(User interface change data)
+--

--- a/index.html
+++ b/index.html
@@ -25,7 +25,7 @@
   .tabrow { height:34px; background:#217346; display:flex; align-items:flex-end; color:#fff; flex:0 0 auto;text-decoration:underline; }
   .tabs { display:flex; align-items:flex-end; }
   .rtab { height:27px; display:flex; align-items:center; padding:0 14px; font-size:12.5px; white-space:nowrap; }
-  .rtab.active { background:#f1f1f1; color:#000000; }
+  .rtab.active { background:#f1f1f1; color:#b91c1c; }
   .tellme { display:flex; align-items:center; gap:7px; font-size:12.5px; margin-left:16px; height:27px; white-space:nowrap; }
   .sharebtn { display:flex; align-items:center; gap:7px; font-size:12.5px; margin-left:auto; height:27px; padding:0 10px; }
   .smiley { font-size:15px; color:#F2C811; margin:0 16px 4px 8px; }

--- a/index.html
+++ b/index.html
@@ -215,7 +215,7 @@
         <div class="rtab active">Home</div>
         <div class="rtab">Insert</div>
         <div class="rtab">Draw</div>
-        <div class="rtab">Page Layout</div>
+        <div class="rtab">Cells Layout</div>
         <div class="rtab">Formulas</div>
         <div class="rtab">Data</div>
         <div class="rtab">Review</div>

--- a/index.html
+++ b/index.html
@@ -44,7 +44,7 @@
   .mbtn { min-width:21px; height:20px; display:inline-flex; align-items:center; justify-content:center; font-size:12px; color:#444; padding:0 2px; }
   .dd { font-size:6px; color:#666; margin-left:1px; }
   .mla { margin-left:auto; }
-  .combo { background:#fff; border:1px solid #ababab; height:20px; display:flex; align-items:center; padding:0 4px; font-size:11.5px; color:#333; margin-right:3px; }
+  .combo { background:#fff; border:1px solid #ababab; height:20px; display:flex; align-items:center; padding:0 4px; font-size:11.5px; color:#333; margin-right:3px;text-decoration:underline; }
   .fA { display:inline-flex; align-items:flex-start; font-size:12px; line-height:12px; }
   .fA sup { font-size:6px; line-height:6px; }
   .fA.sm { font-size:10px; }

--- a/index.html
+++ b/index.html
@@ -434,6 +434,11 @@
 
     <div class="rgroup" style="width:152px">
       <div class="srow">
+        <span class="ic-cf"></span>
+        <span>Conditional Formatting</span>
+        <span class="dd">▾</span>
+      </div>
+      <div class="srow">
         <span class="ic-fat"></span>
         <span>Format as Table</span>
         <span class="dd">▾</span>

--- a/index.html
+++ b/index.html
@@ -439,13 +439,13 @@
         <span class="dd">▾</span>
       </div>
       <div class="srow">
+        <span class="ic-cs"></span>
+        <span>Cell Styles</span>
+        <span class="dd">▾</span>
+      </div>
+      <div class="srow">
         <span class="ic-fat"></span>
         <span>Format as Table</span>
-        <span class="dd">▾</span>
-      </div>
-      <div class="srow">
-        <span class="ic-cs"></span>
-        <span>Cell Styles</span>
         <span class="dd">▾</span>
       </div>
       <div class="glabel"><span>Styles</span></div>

+--

Task objective: Using the records above, copy every line that has the word "nowrap" in it.

Solution for this problem:
   .rtab { height:27px; display:flex; align-items:center; padding:0 14px; font-size:12.5px; white-space:nowrap; }
   .tellme { display:flex; align-items:center; gap:7px; font-size:12.5px; margin-left:16px; height:27px; white-space:nowrap; }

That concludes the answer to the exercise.